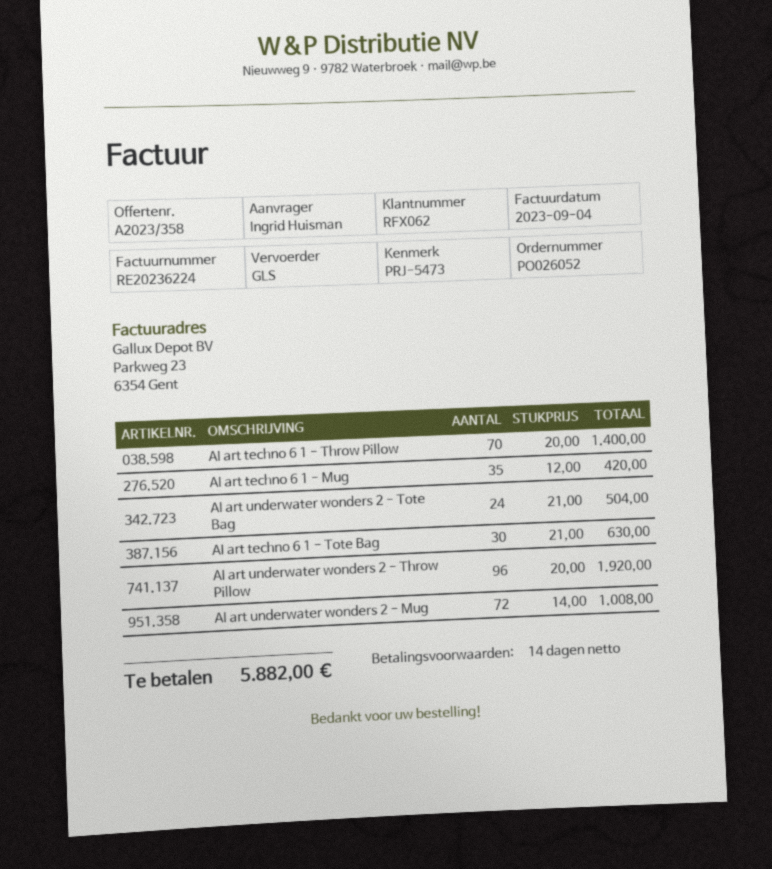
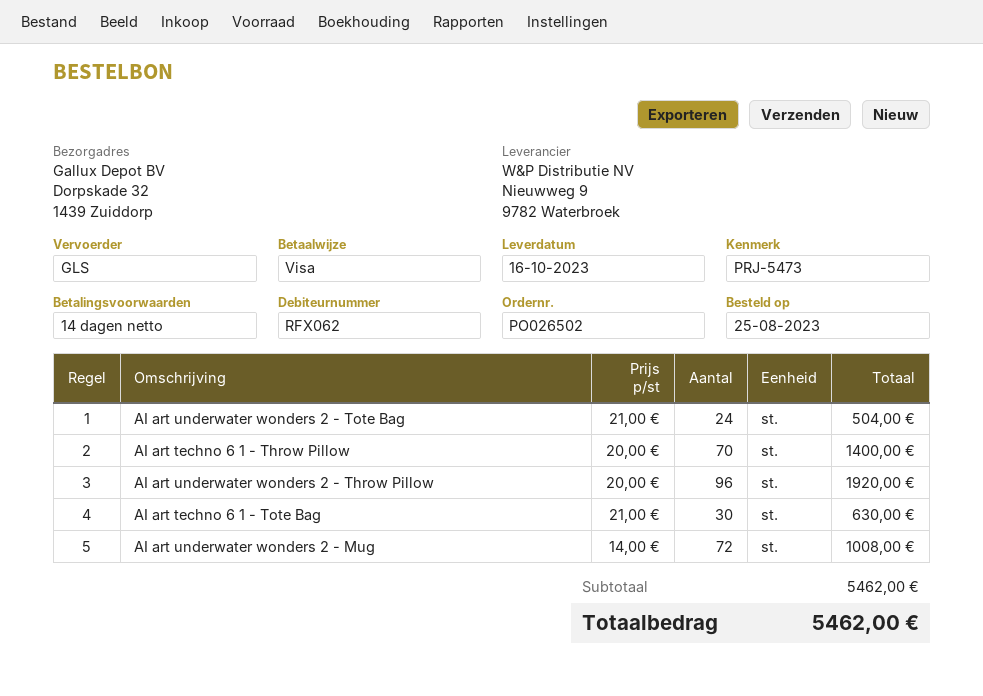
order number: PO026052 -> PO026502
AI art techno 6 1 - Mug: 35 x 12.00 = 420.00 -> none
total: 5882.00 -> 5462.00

...

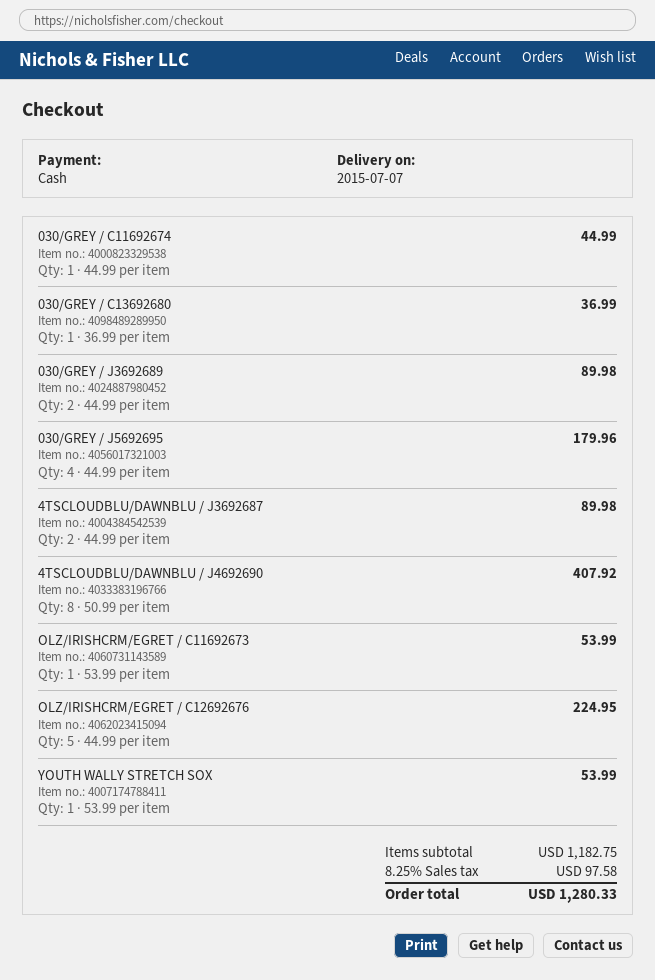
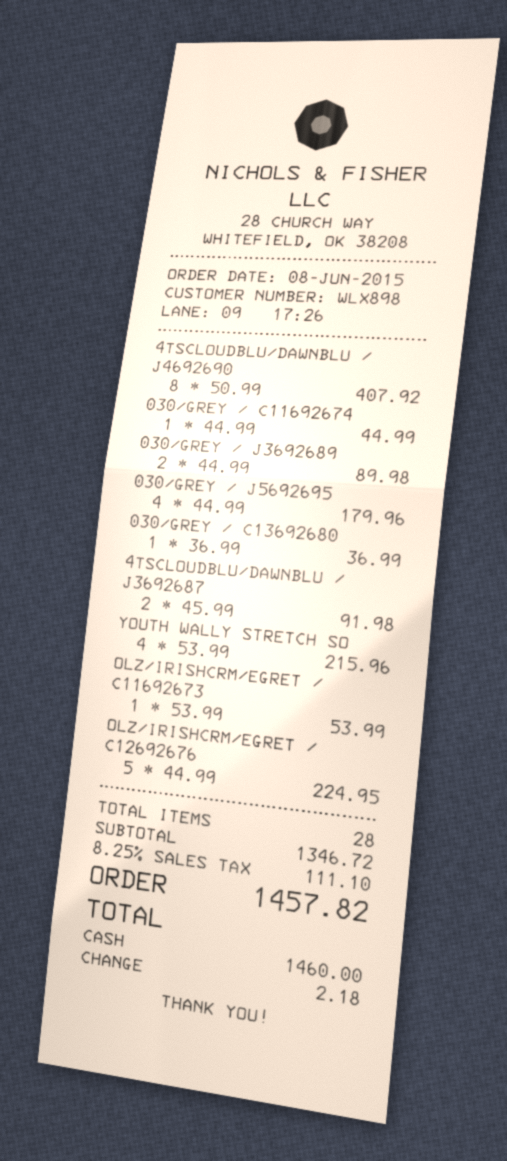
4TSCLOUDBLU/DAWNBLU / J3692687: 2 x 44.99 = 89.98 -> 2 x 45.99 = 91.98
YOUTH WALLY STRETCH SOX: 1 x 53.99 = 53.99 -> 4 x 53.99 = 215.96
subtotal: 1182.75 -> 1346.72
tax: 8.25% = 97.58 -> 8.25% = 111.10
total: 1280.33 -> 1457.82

__Assigned task__.
Reproduce verbatim the lines above, from the line with "order number: PO026052 -> PO026502" through the line with "total: 5882.00 -> 5462.00".

__Answer area__.
order number: PO026052 -> PO026502
AI art techno 6 1 - Mug: 35 x 12.00 = 420.00 -> none
total: 5882.00 -> 5462.00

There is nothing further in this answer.